- Opening Delimiter -

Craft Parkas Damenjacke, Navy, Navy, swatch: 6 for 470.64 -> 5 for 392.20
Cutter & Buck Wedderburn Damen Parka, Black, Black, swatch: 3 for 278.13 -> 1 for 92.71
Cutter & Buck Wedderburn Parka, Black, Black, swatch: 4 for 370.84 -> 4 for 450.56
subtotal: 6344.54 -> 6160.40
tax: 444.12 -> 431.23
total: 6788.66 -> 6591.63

- Closing Delimiter -

* _Task instructions_
Your task is to output all of the data above word for word.

* _Worked solution_
Craft Parkas Damenjacke, Navy, Navy, swatch: 6 for 470.64 -> 5 for 392.20
Cutter & Buck Wedderburn Damen Parka, Black, Black, swatch: 3 for 278.13 -> 1 for 92.71
Cutter & Buck Wedderburn Parka, Black, Black, swatch: 4 for 370.84 -> 4 for 450.56
subtotal: 6344.54 -> 6160.40
tax: 444.12 -> 431.23
total: 6788.66 -> 6591.63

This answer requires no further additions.